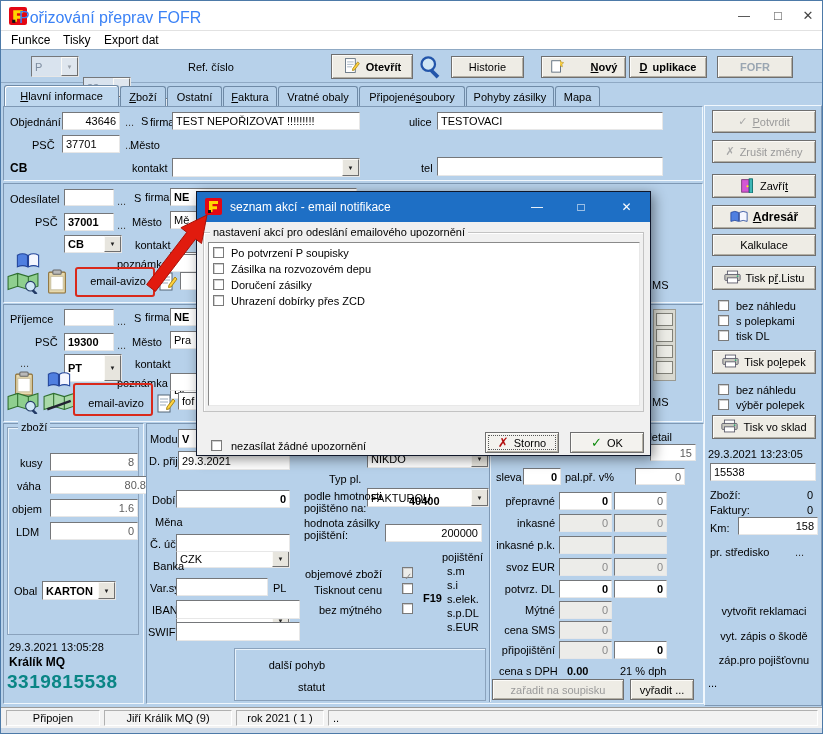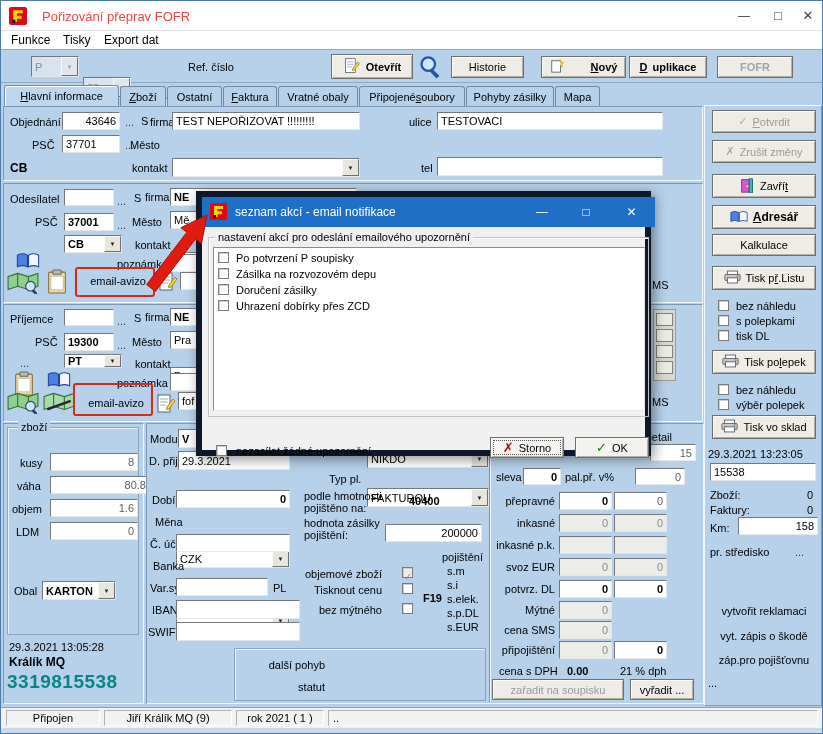"Pořizování přeprav FOFR" span.a { color: #ef4444 -> #3b82f6; font-size: 13px -> 16px; left: 41px -> 18px }
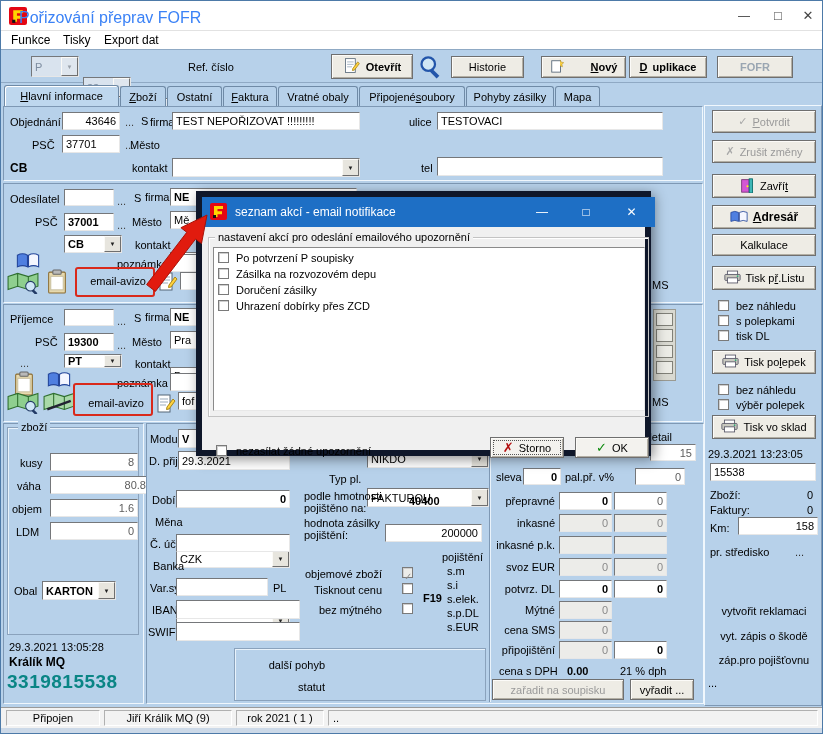"seznam akcí - email notifikace" .dlg { border: 6px solid #0f172a -> 1px solid #0f172a }
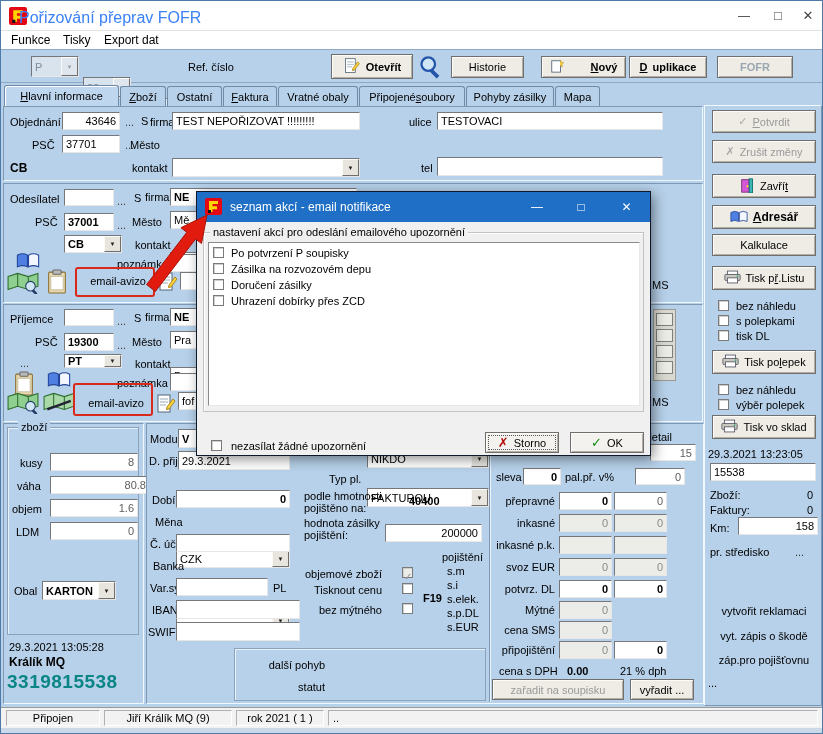"PT" div.a { height: 14px -> 28px }
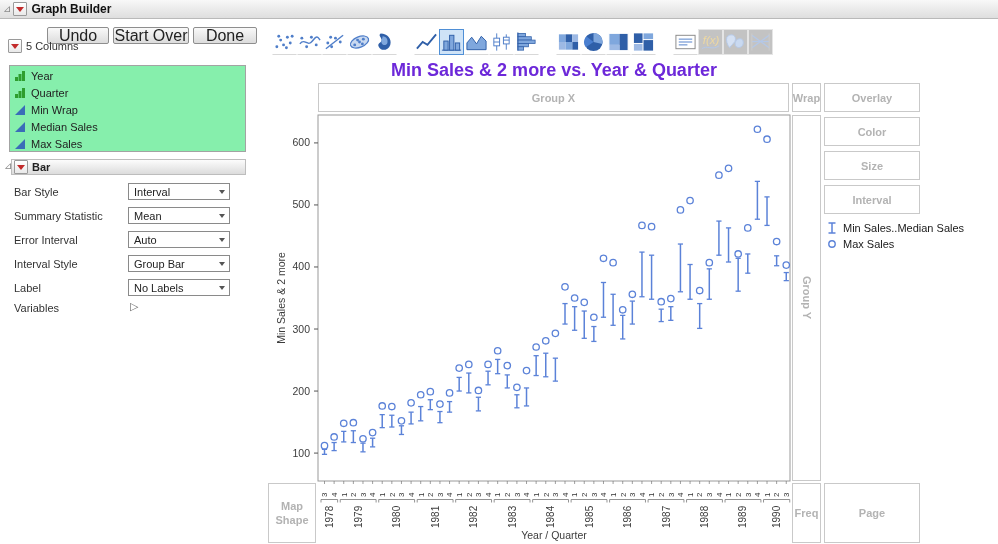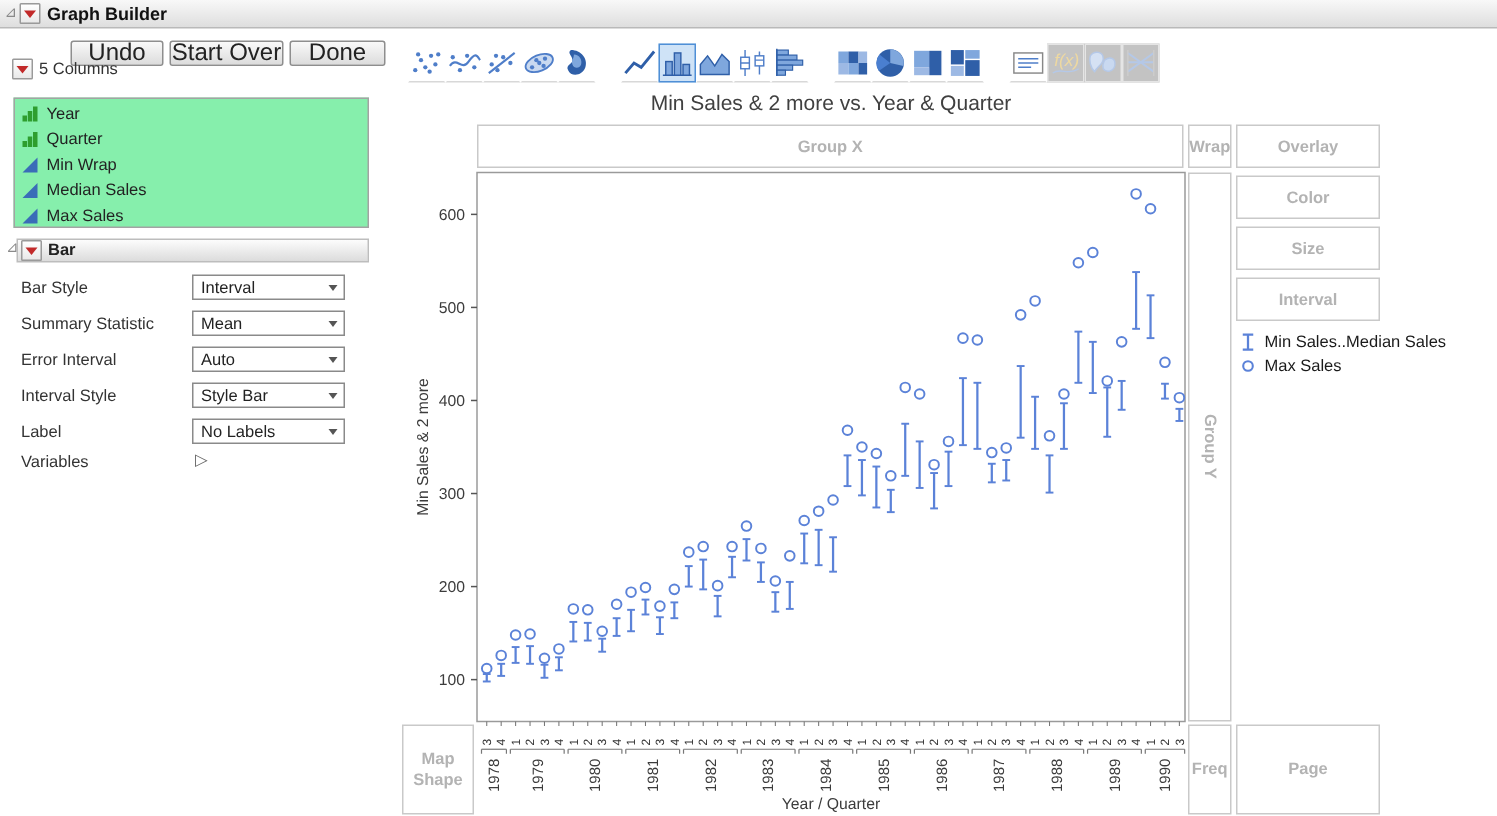"Min Sales & 2 more vs." #graph-title { color: #404040 -> #6d28d9; font-size: 14px -> 18px; font-weight: normal -> bold }
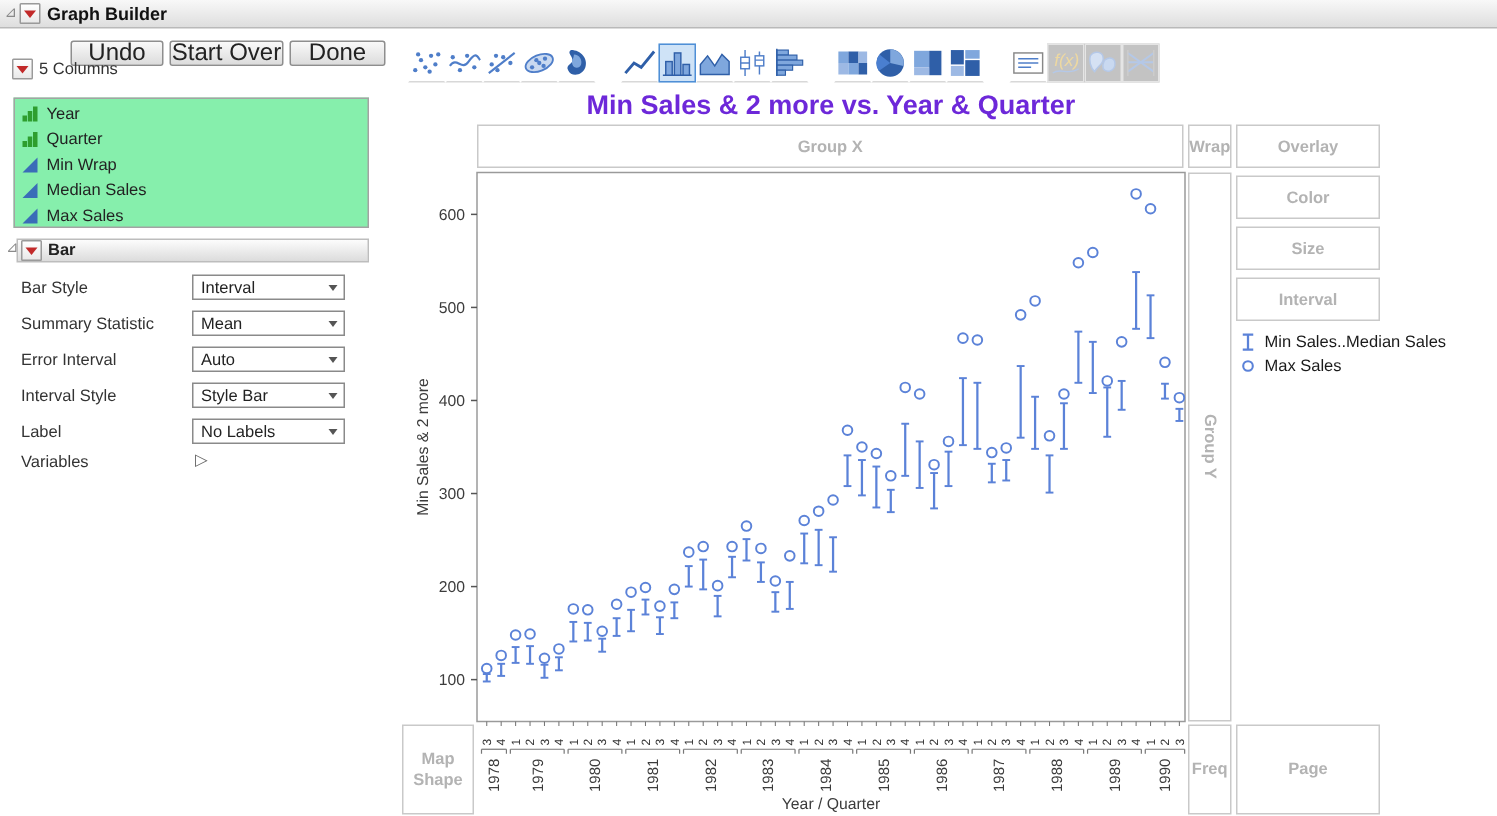"Style Bar" span { text: Style -> Group }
* * *
EXERCISE AIM => Only lines belong in the copy: transcribe those from the start of the data through the line that contains "height: 14px ->", and skip the pictures.

ANSWER AREA =>
"Pořizování přeprav FOFR" span.a { color: #ef4444 -> #3b82f6; font-size: 13px -> 16px; left: 41px -> 18px }
"seznam akcí - email notifikace" .dlg { border: 6px solid #0f172a -> 1px solid #0f172a }
"PT" div.a { height: 14px -> 28px }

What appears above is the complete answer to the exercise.